Life is not like a rose-tinted lens for us. It’s like a curse in our state. Every day I hear numerous questions like “Why don’t you get re-married”?, “Why don’t you settle down once again”? Going to family events especially wedding is yet another task. The relatives tease my parents with the constant refrain of “why don’t you get your daughter married?”, “Haye bechari k sath bohat bura hua”… I still remember the behavior of my cousins who have stopped talking to me after my divorce.

Everywhere I go people somehow find it their duty to fling unsolicited advice at me. But they don’t want their handsome and educated son to tie a knot with me. For me, they have proposals of over-aged and bald men. Renting or owning a house is a trial altogether. My character is questionable so I should be banned from getting into their property.

Source: Change.org

I am a self-made and ambitious woman. I love my work but the key to a successful life cannot be found in my office files. That is only visible on my wedding ring. I, on the daily basis, hear unwelcoming phrases at the workplace from not only men but also from a married woman of my age. People say things “Isko Tou Paison Ka Lalach Ho Gaya Hai” at my back. Mobility is another factor that creates a problem.  People keep an eye when I go out and when I return. Even in our dramas, divorced women are depicted as “intolerable” and headstrong who are responsible for their fates.

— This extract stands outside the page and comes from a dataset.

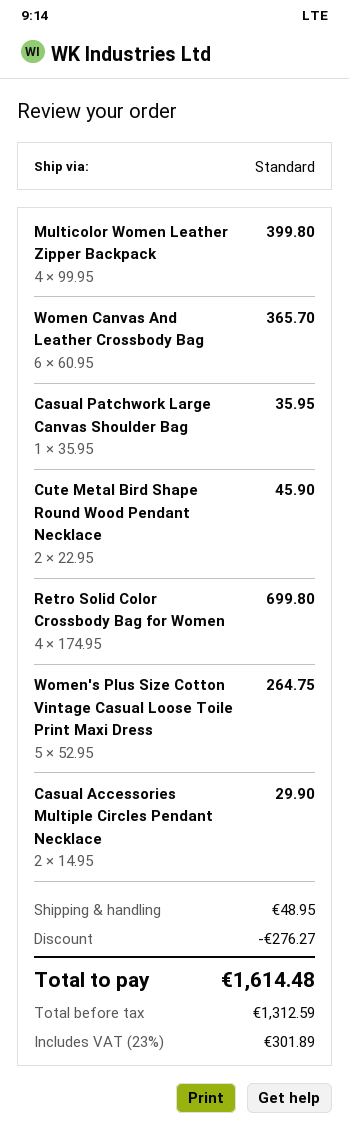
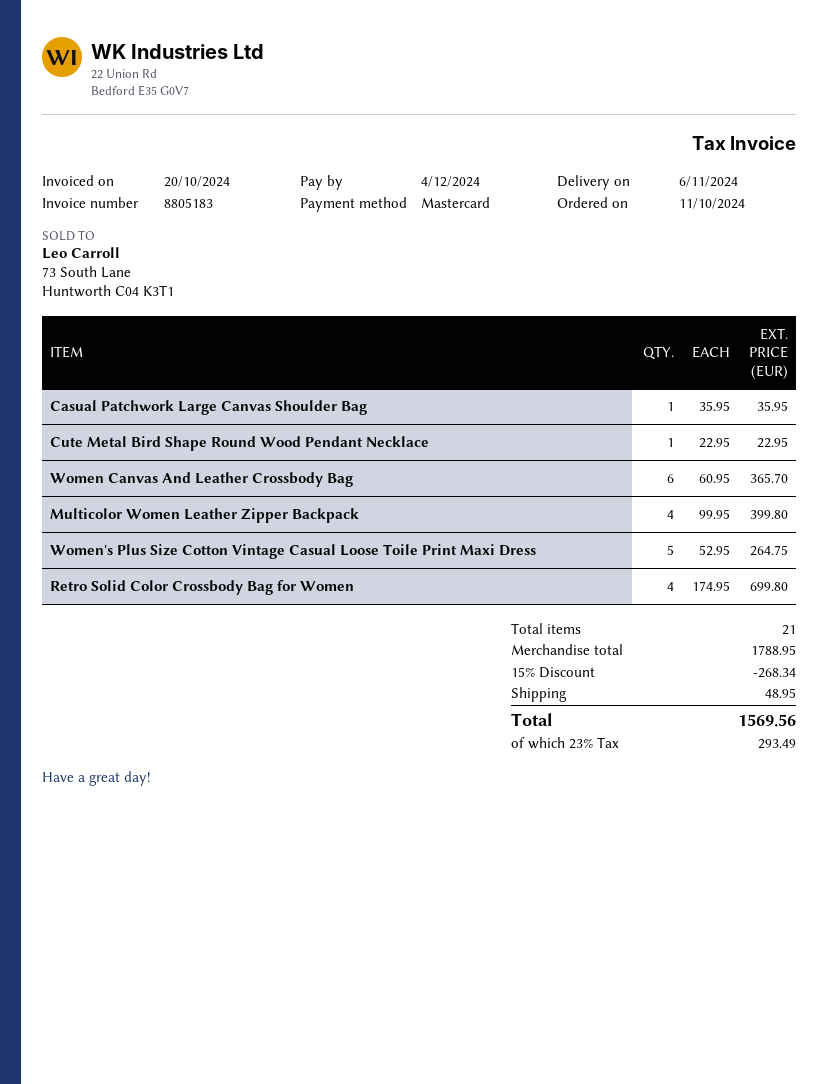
Cute Metal Bird Shape Round Wood Pendant Necklace: 2 x 22.95 = 45.90 -> 1 x 22.95 = 22.95
Casual Accessories Multiple Circles Pendant Necklace: 2 x 14.95 = 29.90 -> none
discount: 276.27 -> 268.34
tax: 23% = 301.89 -> 23% = 293.49
total: 1614.48 -> 1569.56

The fact is that the society doesn’t pay my bills, doesn’t sit by my side when I’m admitted to a hospital and thus, doesn’t need to be bothered about. I am responsible for my actions so there’s no need to keep a check on me. Considering me as a burden is not permitted in our religion. Islam does not allow anyone to push someone into forced marriage.

It is better to live alone than to be stuck forever in a mean and failed relationship. I hope that someday my society learns the formula of “live and let live” and accept the “divorced” statuses of women. Try to be a little more sensitive, less interfering and stop poking noses in other’s businesses.